▶ _RAW DATA_:

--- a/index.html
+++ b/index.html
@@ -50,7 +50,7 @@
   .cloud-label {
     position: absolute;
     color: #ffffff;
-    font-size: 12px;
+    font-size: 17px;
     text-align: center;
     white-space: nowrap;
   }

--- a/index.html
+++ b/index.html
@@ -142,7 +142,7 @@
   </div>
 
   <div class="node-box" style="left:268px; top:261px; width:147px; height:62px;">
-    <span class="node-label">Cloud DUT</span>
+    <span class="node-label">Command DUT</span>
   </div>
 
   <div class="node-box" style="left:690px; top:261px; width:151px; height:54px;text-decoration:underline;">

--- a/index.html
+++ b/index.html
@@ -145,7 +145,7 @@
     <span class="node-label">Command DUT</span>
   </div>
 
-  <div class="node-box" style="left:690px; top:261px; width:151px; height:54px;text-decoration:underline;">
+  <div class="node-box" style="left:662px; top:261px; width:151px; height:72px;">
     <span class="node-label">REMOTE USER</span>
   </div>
...
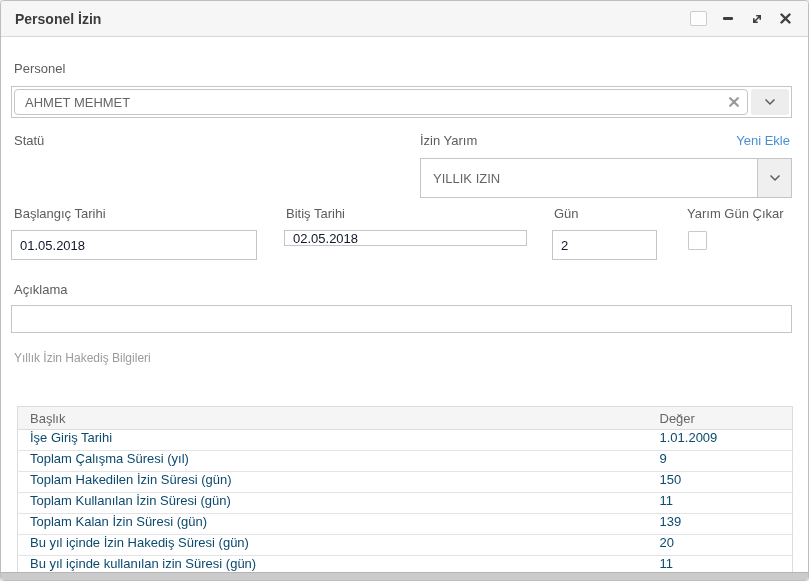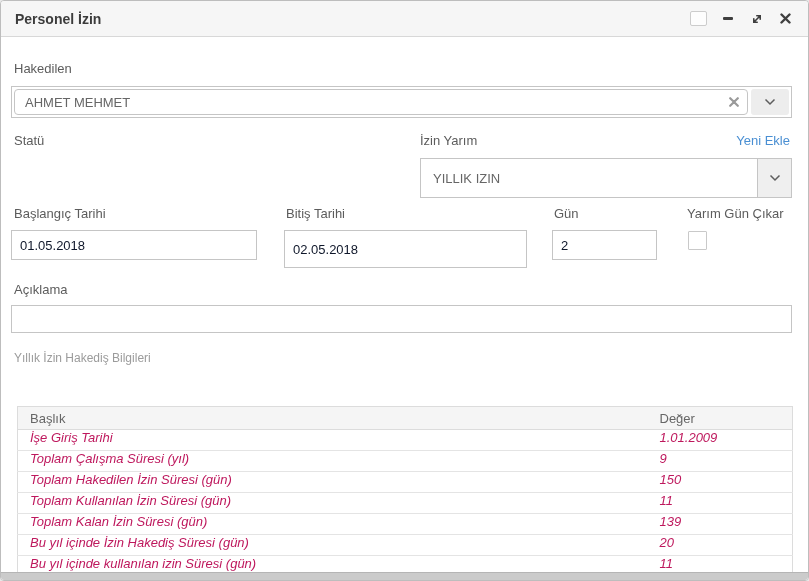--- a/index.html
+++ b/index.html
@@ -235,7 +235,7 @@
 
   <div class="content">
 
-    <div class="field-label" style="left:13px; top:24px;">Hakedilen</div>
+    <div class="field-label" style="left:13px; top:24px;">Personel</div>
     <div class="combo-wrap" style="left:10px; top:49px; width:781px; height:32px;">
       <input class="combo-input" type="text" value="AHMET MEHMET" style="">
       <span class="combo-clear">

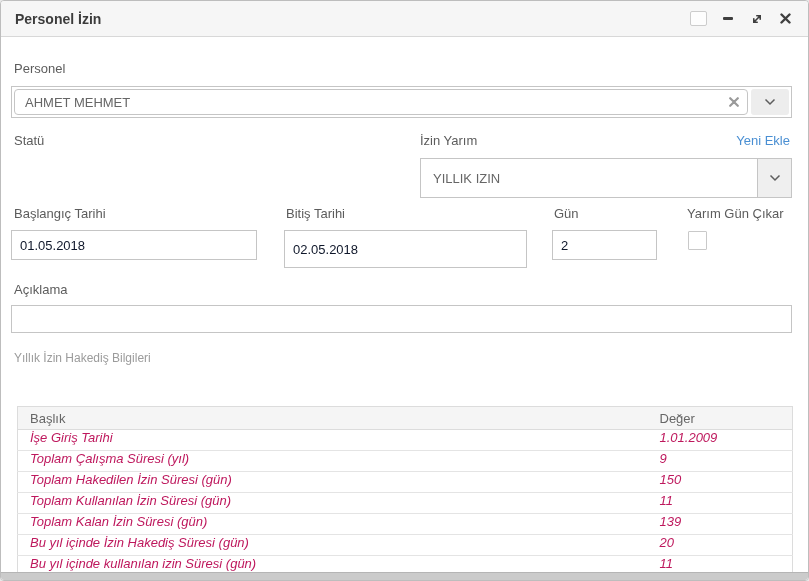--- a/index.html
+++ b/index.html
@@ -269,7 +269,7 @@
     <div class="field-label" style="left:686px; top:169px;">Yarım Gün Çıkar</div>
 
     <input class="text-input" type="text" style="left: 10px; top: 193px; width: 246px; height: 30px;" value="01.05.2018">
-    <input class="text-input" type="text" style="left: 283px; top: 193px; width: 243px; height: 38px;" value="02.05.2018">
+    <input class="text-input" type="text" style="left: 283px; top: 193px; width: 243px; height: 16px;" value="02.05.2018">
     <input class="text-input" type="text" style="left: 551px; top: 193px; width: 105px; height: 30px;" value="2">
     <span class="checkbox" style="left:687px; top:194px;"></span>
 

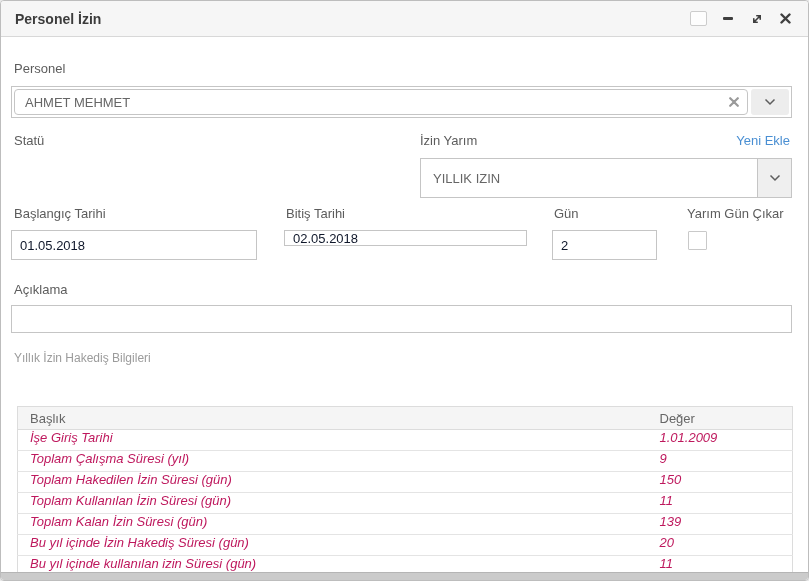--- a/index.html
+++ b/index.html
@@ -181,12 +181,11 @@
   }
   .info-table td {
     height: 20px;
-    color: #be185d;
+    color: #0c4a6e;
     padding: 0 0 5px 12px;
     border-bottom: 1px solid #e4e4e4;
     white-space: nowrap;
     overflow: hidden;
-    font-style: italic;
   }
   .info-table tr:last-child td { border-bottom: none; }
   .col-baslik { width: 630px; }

▶ _AIM OF THE TASK_:
State how many lines in the listing above contain the string "text". Include no other words.

▶ _ANSWER SECTION_:
8